The goal is to analyze if these encounters affect the disks around stars and the planetary formation that is triggered within them.
Planets are born and evolve in disks made of gas and dust, the so-called “Protoplanetary disks”, which form around young stars. These stars are surrounded by other companions that are created within the same molecular gas cloud, and their presence might affect the morphology and evolution of the disks. In order to study this and the impact that it might have for the formation of planets, an international group of astronomers, led by the NPF postdoctoral researcher Nicolás Cuello, made theoretical simulations of these stellar encounters – also known as a flyby. This study also counted with the participation of the research associate Jorge Cuadra, the postdoctoral researcher Matías Montesinos and the postgraduate student Pedro Poblete.
“The main result is that the dust from the protoplanetary disk reacts in a very different way with respect to the gas during the stellar encounter. In our simulations, we observe that certain structures of the disk (such as spirals, matter bridges and creases) are more prominent for certain dust grain sizes. This grants us extremely valuable information to understand how and where planets form in these perturbed disks”, says Nicolás Cuello, who is also a postdoctoral researcher at the Institute of Astrophysics in Pontificia Universidad Católica de Chile.
The astrophysicist also points out that the thermal emission from the dust can be observed with the Very Large Telescope (VLT) and ALMA, both located in Chile, which would allow a comparison between the results from simulations and observations.

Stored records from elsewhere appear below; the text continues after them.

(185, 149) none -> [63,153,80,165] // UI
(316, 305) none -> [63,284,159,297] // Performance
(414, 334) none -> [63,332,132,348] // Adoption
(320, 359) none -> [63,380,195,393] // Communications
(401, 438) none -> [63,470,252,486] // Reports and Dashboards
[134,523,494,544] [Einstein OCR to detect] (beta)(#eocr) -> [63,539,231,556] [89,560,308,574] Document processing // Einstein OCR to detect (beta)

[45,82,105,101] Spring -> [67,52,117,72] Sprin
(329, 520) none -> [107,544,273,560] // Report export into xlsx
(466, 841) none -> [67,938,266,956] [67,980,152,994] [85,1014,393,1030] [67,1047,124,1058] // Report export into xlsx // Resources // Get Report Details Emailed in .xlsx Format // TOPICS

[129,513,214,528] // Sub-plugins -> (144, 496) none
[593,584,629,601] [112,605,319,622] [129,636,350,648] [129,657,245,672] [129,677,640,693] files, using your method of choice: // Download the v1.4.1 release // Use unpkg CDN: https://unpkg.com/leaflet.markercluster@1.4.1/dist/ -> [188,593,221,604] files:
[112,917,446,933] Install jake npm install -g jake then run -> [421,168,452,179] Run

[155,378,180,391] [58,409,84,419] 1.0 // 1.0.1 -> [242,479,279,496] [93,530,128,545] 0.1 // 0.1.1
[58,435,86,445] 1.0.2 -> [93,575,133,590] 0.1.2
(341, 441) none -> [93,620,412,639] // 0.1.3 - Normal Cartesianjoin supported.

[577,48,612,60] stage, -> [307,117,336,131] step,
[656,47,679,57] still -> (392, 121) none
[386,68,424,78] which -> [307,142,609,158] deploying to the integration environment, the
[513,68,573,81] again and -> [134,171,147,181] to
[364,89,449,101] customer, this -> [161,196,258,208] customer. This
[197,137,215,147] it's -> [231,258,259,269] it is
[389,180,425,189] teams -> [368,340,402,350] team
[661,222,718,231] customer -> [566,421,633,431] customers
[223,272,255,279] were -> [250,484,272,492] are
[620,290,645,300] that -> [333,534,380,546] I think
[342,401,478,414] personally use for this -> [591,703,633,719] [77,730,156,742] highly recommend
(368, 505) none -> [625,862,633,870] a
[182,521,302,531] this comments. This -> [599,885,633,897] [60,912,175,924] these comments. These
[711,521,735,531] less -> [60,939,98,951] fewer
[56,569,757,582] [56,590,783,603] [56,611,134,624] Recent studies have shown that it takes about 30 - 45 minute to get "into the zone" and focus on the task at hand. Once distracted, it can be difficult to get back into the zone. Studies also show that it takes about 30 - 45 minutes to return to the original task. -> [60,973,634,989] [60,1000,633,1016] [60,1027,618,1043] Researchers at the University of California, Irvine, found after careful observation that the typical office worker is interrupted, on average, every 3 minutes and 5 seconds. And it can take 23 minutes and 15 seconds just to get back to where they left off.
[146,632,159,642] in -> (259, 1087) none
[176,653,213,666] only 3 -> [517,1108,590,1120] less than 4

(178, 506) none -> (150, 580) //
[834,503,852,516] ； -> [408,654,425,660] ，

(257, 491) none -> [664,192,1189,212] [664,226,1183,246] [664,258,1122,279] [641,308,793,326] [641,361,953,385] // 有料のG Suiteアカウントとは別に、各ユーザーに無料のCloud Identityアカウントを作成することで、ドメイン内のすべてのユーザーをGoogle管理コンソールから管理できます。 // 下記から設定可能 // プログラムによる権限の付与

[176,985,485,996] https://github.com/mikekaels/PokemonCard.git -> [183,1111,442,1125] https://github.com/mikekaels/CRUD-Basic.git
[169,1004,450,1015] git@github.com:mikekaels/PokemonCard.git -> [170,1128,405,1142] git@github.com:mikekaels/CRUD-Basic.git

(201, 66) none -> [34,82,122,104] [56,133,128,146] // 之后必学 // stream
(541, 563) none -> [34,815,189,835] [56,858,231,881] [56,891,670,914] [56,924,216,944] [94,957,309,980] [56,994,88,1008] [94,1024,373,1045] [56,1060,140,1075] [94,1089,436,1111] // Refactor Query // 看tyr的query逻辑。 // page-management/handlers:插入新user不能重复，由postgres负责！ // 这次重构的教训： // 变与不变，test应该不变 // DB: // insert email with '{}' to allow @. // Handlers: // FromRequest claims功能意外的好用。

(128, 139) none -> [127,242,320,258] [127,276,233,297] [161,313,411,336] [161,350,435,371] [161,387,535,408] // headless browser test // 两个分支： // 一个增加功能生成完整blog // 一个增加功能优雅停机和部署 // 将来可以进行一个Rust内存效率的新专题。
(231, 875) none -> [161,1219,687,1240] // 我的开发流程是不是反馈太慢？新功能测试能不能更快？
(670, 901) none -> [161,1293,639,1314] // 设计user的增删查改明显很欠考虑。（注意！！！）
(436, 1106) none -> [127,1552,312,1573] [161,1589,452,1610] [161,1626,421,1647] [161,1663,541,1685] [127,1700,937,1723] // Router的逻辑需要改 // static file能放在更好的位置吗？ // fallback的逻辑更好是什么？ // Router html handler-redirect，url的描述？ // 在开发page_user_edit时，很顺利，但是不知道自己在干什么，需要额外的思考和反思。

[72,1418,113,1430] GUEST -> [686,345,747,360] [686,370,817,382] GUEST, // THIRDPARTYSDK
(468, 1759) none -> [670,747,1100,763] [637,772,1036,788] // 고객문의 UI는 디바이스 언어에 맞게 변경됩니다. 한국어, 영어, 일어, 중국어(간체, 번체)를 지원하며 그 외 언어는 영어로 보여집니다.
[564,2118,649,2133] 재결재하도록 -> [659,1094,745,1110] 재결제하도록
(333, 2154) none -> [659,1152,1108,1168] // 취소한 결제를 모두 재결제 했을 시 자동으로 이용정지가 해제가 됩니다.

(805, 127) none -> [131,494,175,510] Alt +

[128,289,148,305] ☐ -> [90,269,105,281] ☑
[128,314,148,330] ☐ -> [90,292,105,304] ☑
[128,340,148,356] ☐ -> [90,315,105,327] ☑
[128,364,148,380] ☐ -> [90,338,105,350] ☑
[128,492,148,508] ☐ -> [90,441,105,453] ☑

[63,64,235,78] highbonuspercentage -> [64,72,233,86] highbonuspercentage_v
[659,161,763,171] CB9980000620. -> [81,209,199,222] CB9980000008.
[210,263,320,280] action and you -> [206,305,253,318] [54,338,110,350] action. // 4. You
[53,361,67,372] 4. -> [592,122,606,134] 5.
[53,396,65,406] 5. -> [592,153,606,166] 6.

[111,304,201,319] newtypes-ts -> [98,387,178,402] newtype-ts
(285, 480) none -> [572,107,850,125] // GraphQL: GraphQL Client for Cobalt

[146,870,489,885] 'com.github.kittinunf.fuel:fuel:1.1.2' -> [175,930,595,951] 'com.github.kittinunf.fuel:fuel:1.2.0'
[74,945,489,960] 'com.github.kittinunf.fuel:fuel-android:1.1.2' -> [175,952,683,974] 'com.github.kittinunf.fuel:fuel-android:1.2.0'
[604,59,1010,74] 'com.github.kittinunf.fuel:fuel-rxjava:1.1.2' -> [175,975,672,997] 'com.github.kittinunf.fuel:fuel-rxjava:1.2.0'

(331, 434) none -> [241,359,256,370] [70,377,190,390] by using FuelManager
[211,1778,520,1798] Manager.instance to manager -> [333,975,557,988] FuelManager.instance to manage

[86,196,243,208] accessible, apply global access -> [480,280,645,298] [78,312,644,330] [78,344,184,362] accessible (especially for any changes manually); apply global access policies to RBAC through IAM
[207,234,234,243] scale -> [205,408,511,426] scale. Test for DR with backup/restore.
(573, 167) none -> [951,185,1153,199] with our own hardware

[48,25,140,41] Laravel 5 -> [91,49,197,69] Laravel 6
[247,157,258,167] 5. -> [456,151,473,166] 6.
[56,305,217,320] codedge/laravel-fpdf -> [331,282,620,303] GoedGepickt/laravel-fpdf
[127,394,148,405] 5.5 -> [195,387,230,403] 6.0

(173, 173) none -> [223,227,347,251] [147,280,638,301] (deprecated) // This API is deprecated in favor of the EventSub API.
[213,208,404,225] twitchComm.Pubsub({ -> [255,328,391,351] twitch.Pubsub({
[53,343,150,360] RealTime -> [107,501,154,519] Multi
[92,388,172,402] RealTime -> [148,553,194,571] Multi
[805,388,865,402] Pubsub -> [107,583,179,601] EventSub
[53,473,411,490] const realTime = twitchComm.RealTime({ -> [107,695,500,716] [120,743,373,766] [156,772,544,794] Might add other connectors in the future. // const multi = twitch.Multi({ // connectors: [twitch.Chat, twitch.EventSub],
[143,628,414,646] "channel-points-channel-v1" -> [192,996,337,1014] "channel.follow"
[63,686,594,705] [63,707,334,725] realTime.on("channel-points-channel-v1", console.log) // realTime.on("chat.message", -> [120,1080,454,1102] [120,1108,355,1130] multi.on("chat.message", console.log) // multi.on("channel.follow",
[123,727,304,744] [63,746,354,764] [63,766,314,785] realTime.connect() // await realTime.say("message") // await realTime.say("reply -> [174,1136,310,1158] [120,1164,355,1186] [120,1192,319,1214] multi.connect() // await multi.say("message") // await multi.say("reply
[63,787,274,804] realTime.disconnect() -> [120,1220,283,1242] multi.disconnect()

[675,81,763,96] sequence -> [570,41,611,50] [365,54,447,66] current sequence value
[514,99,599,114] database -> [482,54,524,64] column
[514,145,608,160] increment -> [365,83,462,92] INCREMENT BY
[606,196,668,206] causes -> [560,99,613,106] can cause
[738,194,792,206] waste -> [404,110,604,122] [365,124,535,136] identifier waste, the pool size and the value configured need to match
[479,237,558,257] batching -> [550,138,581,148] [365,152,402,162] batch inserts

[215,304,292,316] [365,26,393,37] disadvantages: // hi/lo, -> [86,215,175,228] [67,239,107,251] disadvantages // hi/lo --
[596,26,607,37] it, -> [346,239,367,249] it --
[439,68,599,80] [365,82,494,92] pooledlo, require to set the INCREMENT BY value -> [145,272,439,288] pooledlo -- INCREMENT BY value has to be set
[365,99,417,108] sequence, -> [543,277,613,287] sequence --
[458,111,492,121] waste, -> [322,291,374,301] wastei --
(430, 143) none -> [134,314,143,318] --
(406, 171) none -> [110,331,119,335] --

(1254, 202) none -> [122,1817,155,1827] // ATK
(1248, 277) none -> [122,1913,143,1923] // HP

This research – a result of a collaboration between Chile, the United Kingdom, Australia and France – was carried out using three-dimensional hydrodynamic simulations that tracked the evolution of the gas and dust in the protoplanetary disk. Cuello highlights that these disks are mainly composed of gas (around 99%), but it is the dust that forms the planets. “Due to aerodynamic friction effects, the dust doesn’t behave in the same way as the gas. Therefore, it is important to perform a detailed modeling of its evolution in the disk, instead of assuming that it evolves just like the gas. In this work, we studied the evolution of distributions of dust grains of different sizes, from micrometers to dozens of centimeters”, he comments.
The effect of these stellar encounters on the evolution of protoplanetary disks began to be studied in the nineties. Some years after, other teams studied how the disks are truncated and become eccentric or tilted. Nowadays, thanks to the images obtained with the VLT and ALMA, the astronomers suspect that in some of the observed disks, there have been such stellar encounters. Because of this, it is relevant to understand what is going on and how is the formation of planets affected in these perturbed systems, according to Cuello.
“We are now creating a catalog of synthetic observations based on the hydrodynamic simulations. This way, we can directly compare our simulated disks with recent observations (from SPHERE and ALMA, for example). In parallel, we are applying these results to some observed disks where we think there’s a stellar encounter currently taking place.”, stresses Nicolás Cuello. The scientist comments that these encounters can last from a couple of dozens of years to many centuries, so that they try to re-construct them to explain the observations in a coherent way.
“One way or another, we are playing a big riddle game: we have many observational signatures and we need to figure out what happened to the disk. It is extremely fun to be an astrophysics detective!”, he concludes.